Под Прагой, в прелестной деревушке Крче, Бабинский, обладавший в душе исключительно миролюбивым нравом, построил себе благодаря своей неутомимой деятельности небольшое, но уютное гнездышко — домик, сверкающий белизной, а перед ним палисадничек с цветущей геранью.
Поскольку его доходы не допускали расширения застройки, он вынужден был — чтобы иметь возможность незаметно хоронить свои жертвы — вместо цветочной клумбы, которую он с удовлетворением созерцал бы, сделать если и не колумбарий, то могильные холмы, без устали увеличивая их в длину, когда того требовало дело или сезон.
На этом святом месте Бабинский каждый вечер, утомясь от трудов праведных, посиживал под лучами заходящего солнца и разыгрывал на флейте всевозможные элегические напевы.
— Стоп! — резко оборвал рассказчика Прокоп, вытащил из кармана ключ от своей квартиры, приставил его, как кларнет, к губам и запел: «Тим-ти-рим, ля-лям па-па!»
— Вы что, были при этом, если так хорошо знаете мелодию? — удивился Фрисляндер.
Прокоп метнул в его сторону недовольный взгляд.
— Для этого я слишком поздно родился.
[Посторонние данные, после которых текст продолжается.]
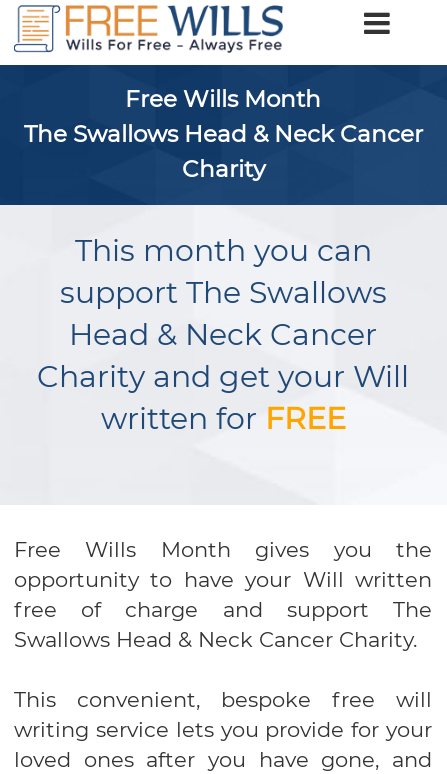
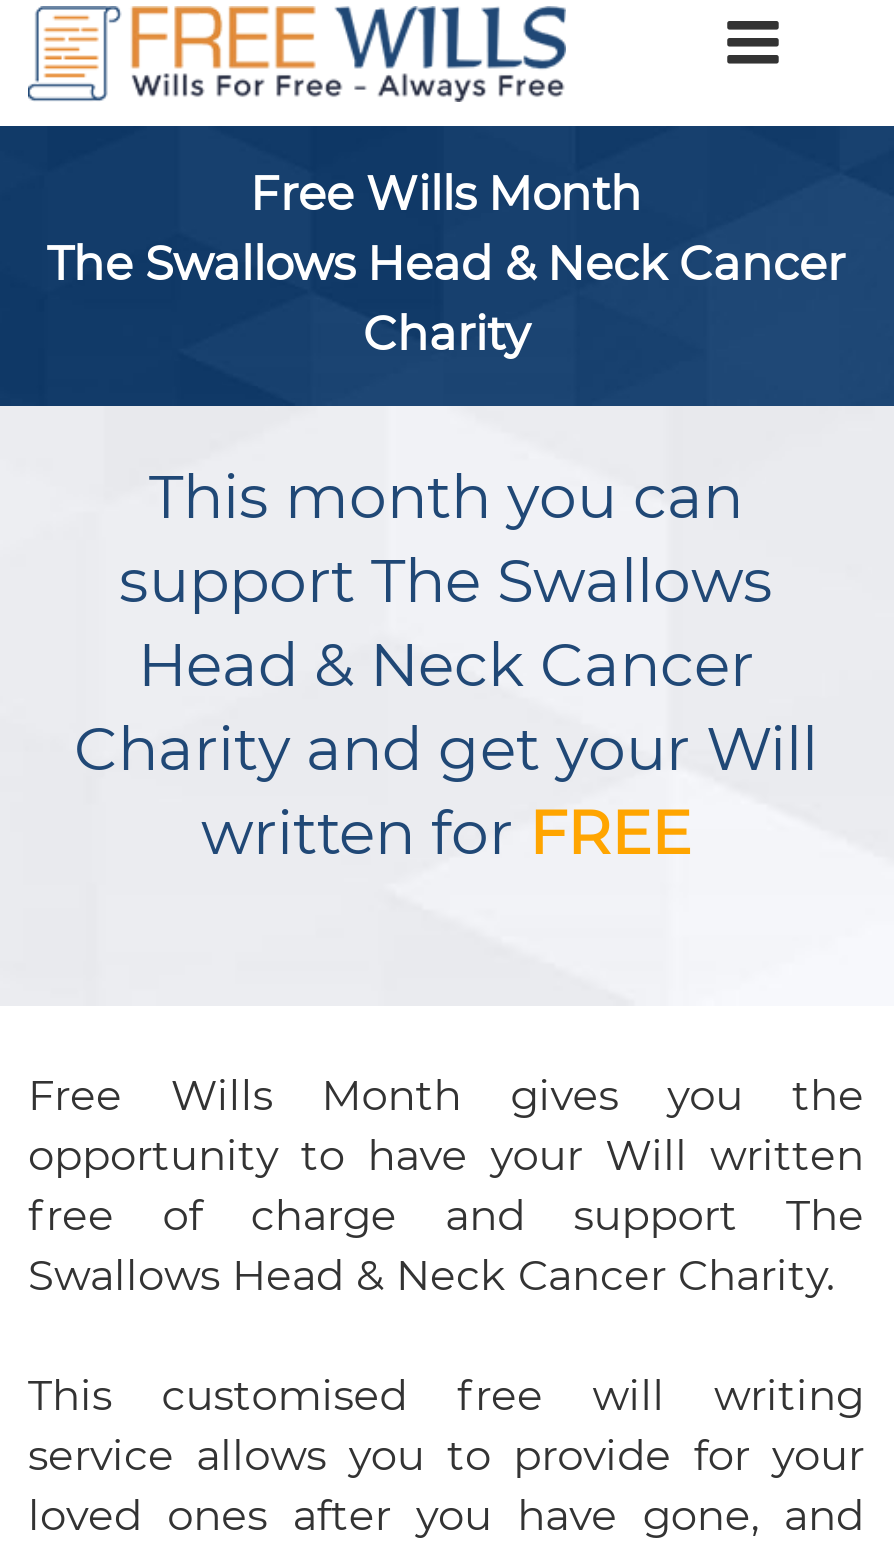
- This convenient, bespoke free will
+ This customised free will writing

- writing service lets you provide for your
+ service allows you to provide for your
Но что мог исполнять Бабинский, мне как композитору лучше знать. Вы не способны судить о таких вещах: вам медведь на ухо наступил. Тим-тирим, ля-ля-лям па-па!..
Цвак растроганно слушал Прокопа, пока тот снова не спрятал свой ключ, а потом продолжал:
— Холм все рос и рос, пока это не вызвало подозрения у соседа. И полицейскому из предместья Жижково, случайно увидевшему издалека, как Бабинский душил престарелую даму из порядочного общества, выпала честь раз и навсегда покончить со злодейским ремеслом изверга.
Бабинский был арестован в своем райском уголке.
Суд приговорил его, при смягчающих вину обстоятельствах, учитывая его прекрасную репутацию, к смерти через повешенье и одновременно поручил фирме «Братья Лейпен», торгующей вервием en gros et en detail[21], поставить необходимый материал для приведения приговора в исполнение, поскольку оный отсутствовал в их ведомстве, а гражданский счет перечислили высшему государственному казначейству.
Вышло так, что веревка лопнула, а Бабинский был приговорен к пожизненному тюремному заключению.
Двадцать лет провел убийца за стенами монастыря святого Панкратия, и за это время ни слова упрека не сорвалось с его губ: еще и сегодня чиновничий штат прокуратуры возносит хвалу его образцовому поведению; да, ему даже разрешили в дни рождения высочайшей особы императора иногда поигрывать на флейте…
Прокоп тут же снова полез за ключом, но Цвак остановил его.
— По случаю всеобщей амнистии Бабинскому скостили оставшийся срок, и он получил место привратника в обители «Сестры милосердия».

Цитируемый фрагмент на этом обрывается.